When the Japanese surrendered in World War II, the historic news was all but eclipsed by the world-altering event that led up to it: the dropping of the atomic bomb on Hiroshima, which happened 70 years ago Thursday.
“The greatest and most terrible of wars ended, this week, in the echoes of an enormous event—an event so much more enormous that, relative to it, the war itself shrank to minor significance,” read TIME’s first sentence of the first story that ran the first week after. “The knowledge of victory was as charged with sorrow and doubt as with joy and gratitude. More fearful responsibilities, more crucial liabilities rested on the victors even than on the vanquished.”

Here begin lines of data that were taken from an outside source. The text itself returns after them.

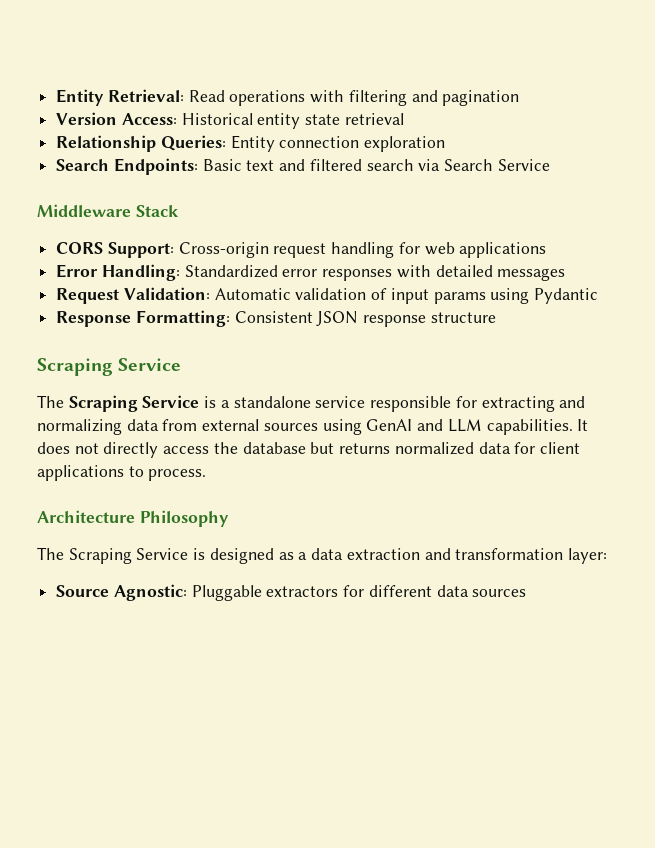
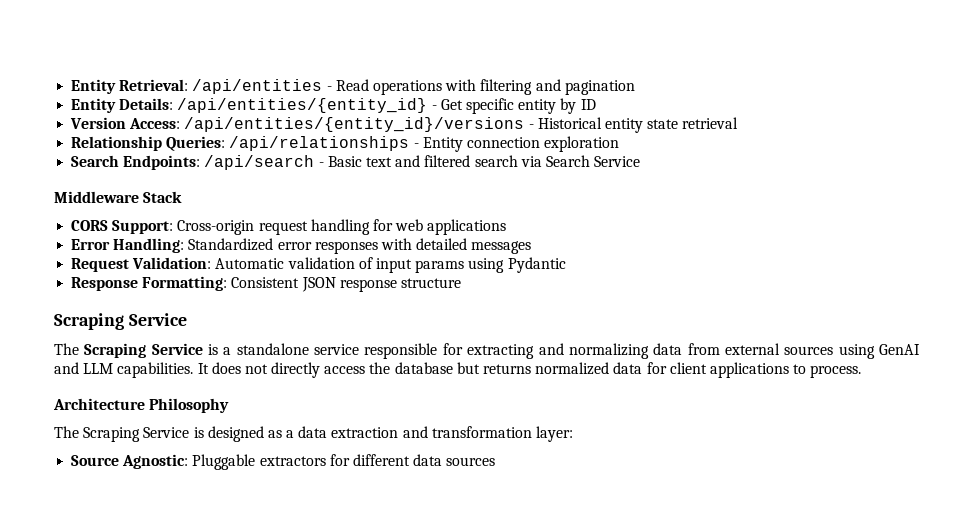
- Entity Retrieval: Read operations with filtering and pagination
+ Entity Retrieval: /api/entities - Read operations with filtering and pagination
+ Entity Details: /api/entities/{entity_id} - Get specific entity by ID
- Version Access: Historical entity state retrieval
+ Version Access: /api/entities/{entity_id}/versions - Historical entity state retrieval
- Relationship Queries: Entity connection exploration
+ Relationship Queries: /api/relationships - Entity connection exploration
- Search Endpoints: Basic text and filtered search via Search Service
+ Search Endpoints: /api/search - Basic text and filtered search via Search Service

It was clear to all then that a great force had been unleashed, and those who had survived the awful war would be left to try to harness it. In 1985, on the 40th anniversary of the bombing of Hiroshima and Nagasaki, TIME looked back at the legacy of the Atomic Age. As part of that special issue, Yoshitaka Kawamoto, the director of the Hiroshima Peace Memorial Museum, shared his memories of that day in 1945.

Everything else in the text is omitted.